Unable any longer to suffer the torment of unrelieved suspense, he had returned to make inquiry at the house. As he interpreted the otherwise inexplicable neglect of his instructions, the last chance of saving the child's life had failed, and his wife had been afraid to tell him the dreadful truth.
After an interval, he rose and went into the library.
It was empty, like the drawing-room. The bell was close by him.
He lifted his hand to ring it--and drew back. As brave a man as ever lived, he knew what fear was now. The father's courage failed him before the prospect of summoning a servant, and hearing, for all he knew to the contrary, that his child was dead.
How long he stood there, alone and irresolute, he never remembered when he thought of it in after-days. All he knew was that there came a time when a sound in the drawing-room attracted his attention. It was nothing more important than the opening of a door.
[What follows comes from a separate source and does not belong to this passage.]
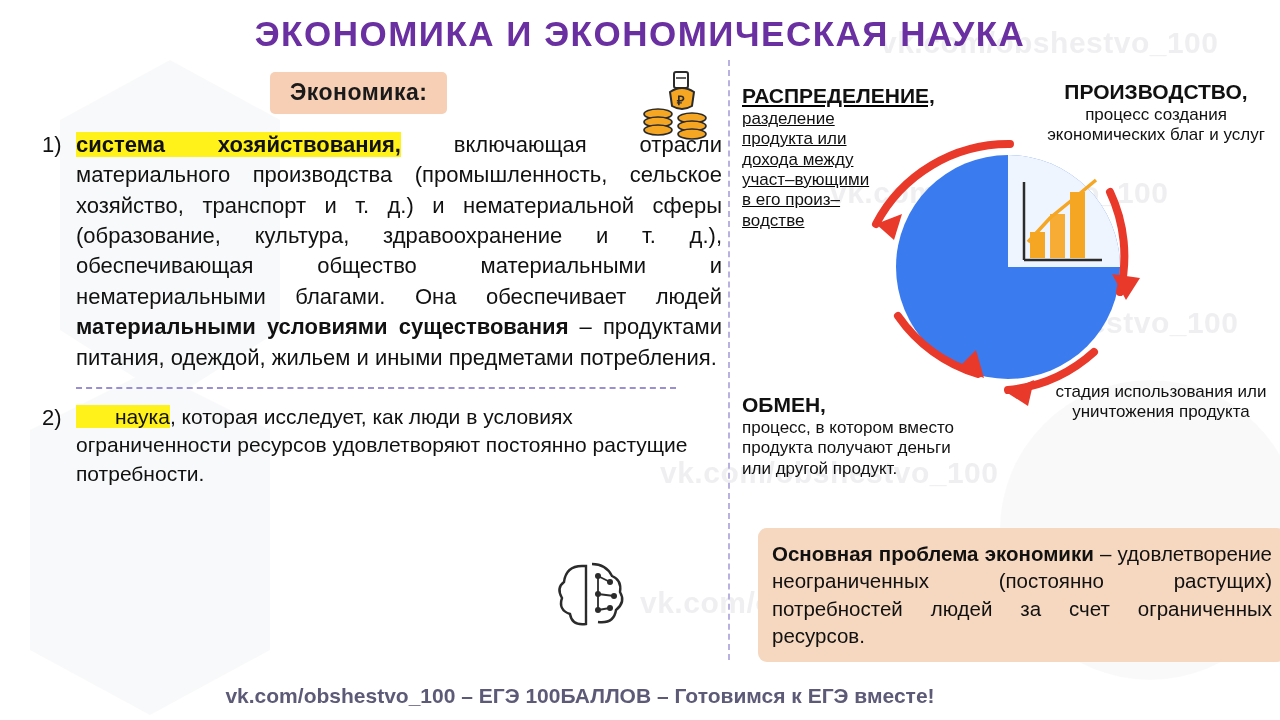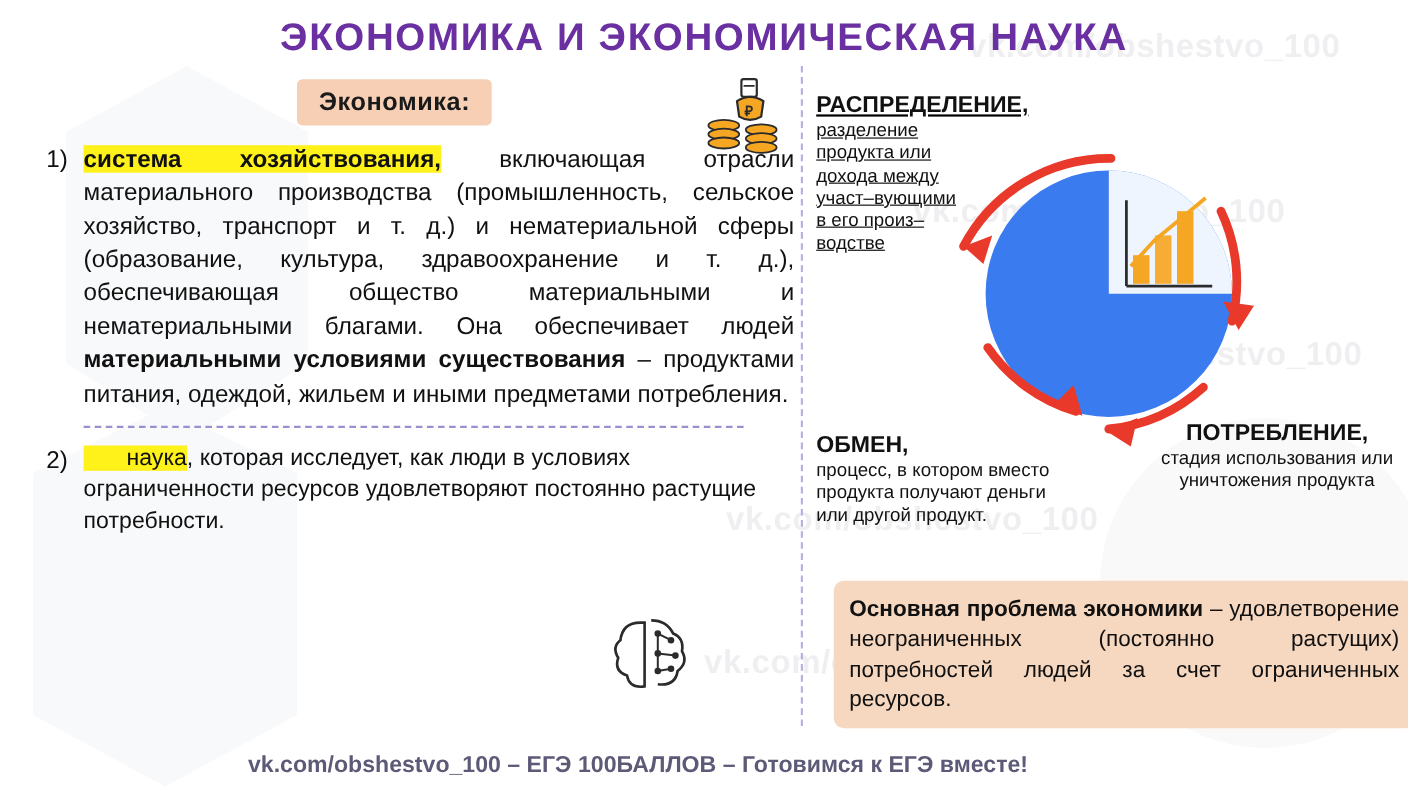"ПРОИЗВОДСТВО," div.cyc-label { html: none -> <div> <div>ПРОИЗВОДСТВО,</div> <div>процесс создания экономических благ и услуг</div> </div> }
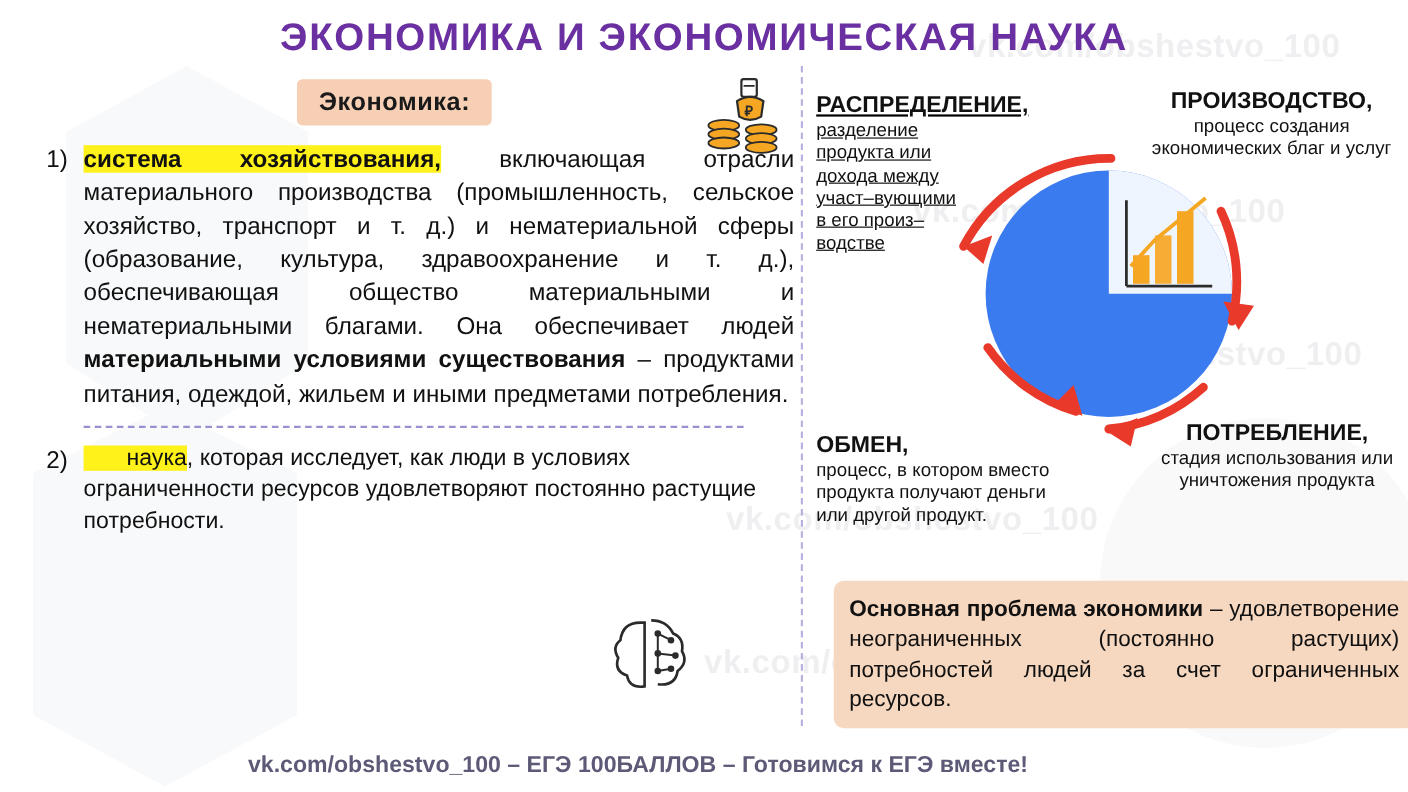"ПОТРЕБЛЕНИЕ," div.cyc-head { html: <div>ПОТРЕБЛЕНИЕ,</div> -> none }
The sound came from that side of the room which was nearest to the grand staircase--and therefore nearest also to the hall in one direction, and to the bed-chambers in the other.
Some person had entered the room. Whether it was one of the family or one of the servants, he would hear in either case what had happened in his absence. He parted the curtains over the library entrance, and looked through.
The person was a woman. She stood with her back turned toward the library, lifting a cloak off a chair. As she shook the cloak out before putting it on, she changed her position. He saw the face, never to be forgotten by him to the last day of his life. He saw Sydney Westerfield.